Les États-Unis, confrontés à des défis économiques profonds – inflation persistante et réticences des entreprises face aux coûts croissants – cherchent un cadre commercial stable avant la visite prévue de Donald Trump en Chine. Les discussions portent sur la révision des tarifs douaniers américains, l’approvisionnement en terres rares essentielles et les accords agricoles.
La Chine, en revanche, insiste sur le respect mutuel et l’égalité dans toute coopération. Elle refuse catégoriquement d’être contrainte par des pressions diplomatiques ou technologiques unilatérales.
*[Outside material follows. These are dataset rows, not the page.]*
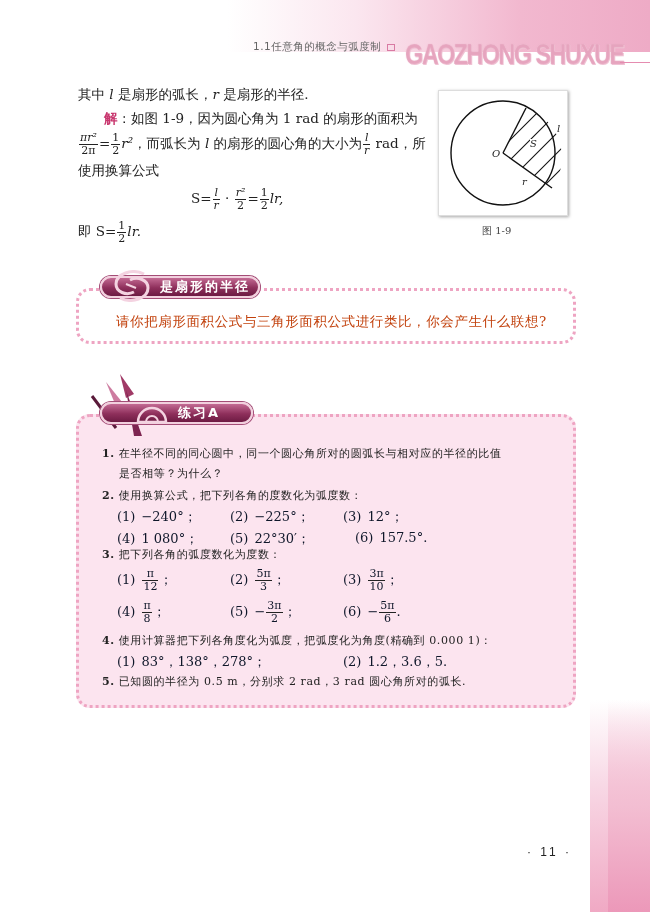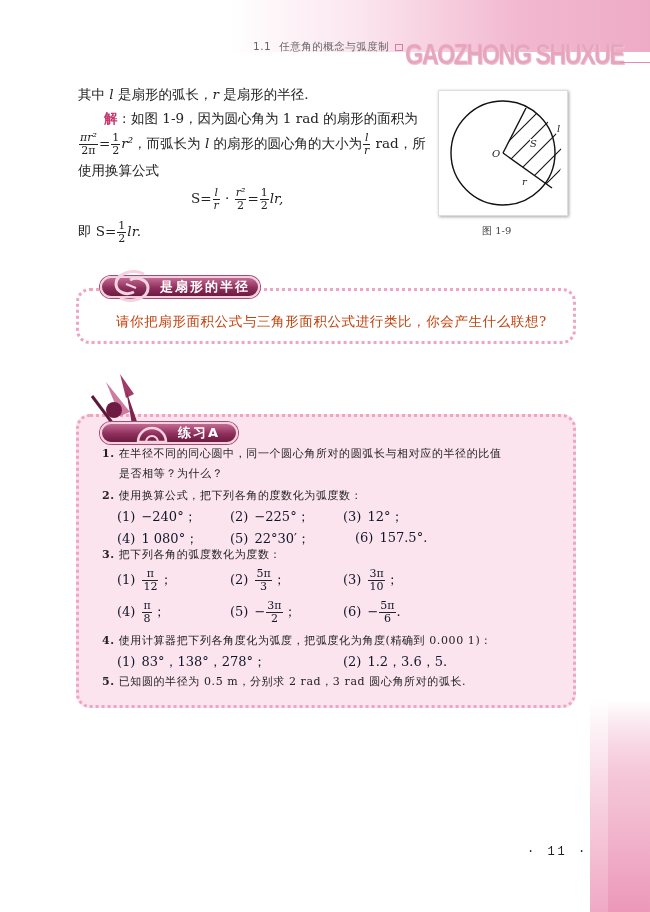"1.1" .header-title .num { margin-right: 8px -> 0 }
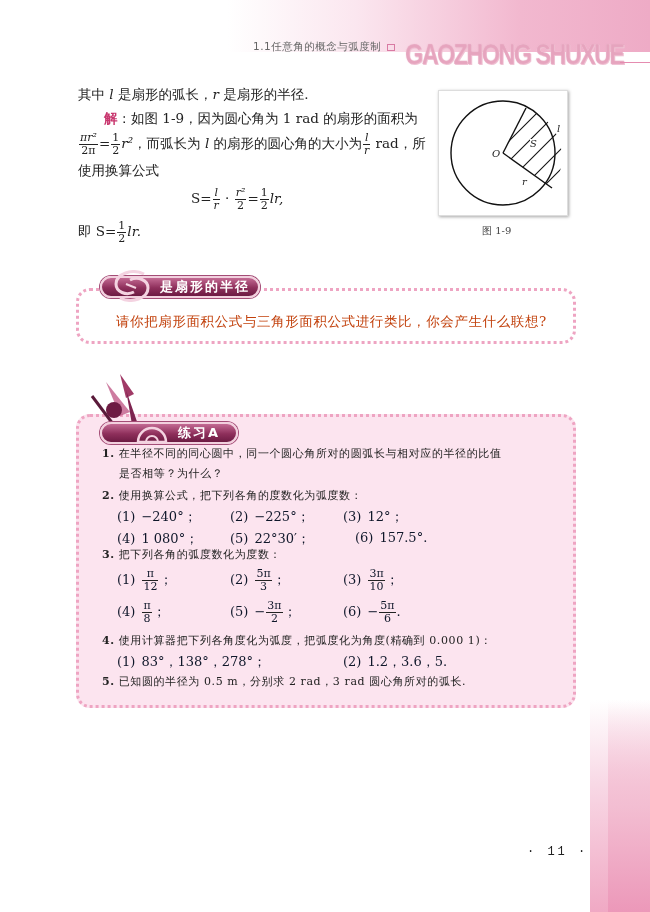"练习A" .pill-ex { margin-top: 20px -> none; width: 138px -> 153px }
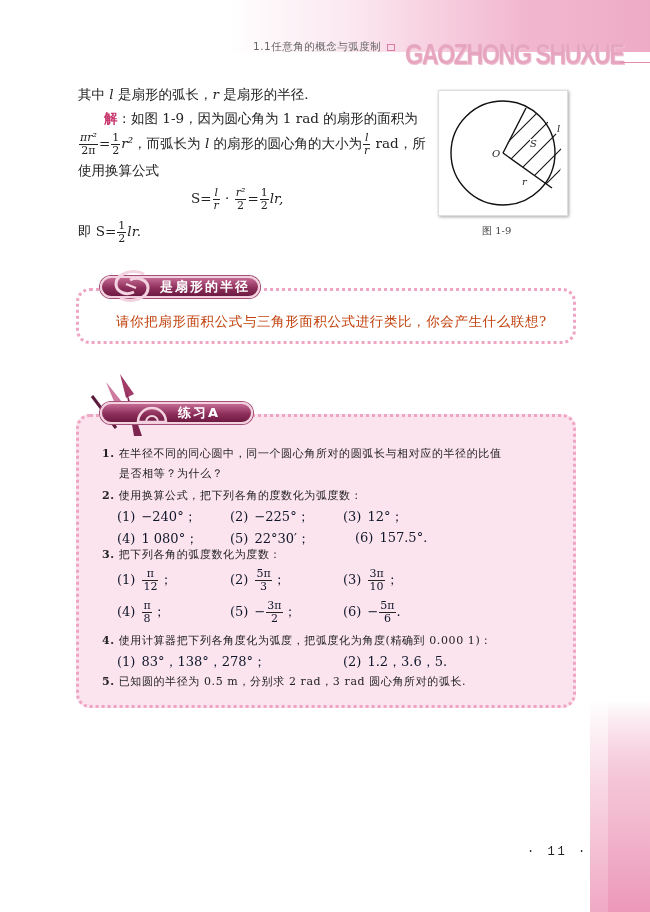"· 11 ·" .page-num { font-family: Liberation Mono, monospace -> Liberation Sans, sans-serif }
Les États-Unis doivent donc se poser une question cruciale : peut-on encore imaginer une relation commerciale durable entre les deux puissances sans recourir à la coercition ?
L’heure est à l’action, pas aux discours. Le monde entier attend des décisions concrètes plutôt que des promesses vaines. Paris ne sera plus seulement un lieu de négociation : elle deviendra le symbole d’un test vital pour l’équilibre économique mondial.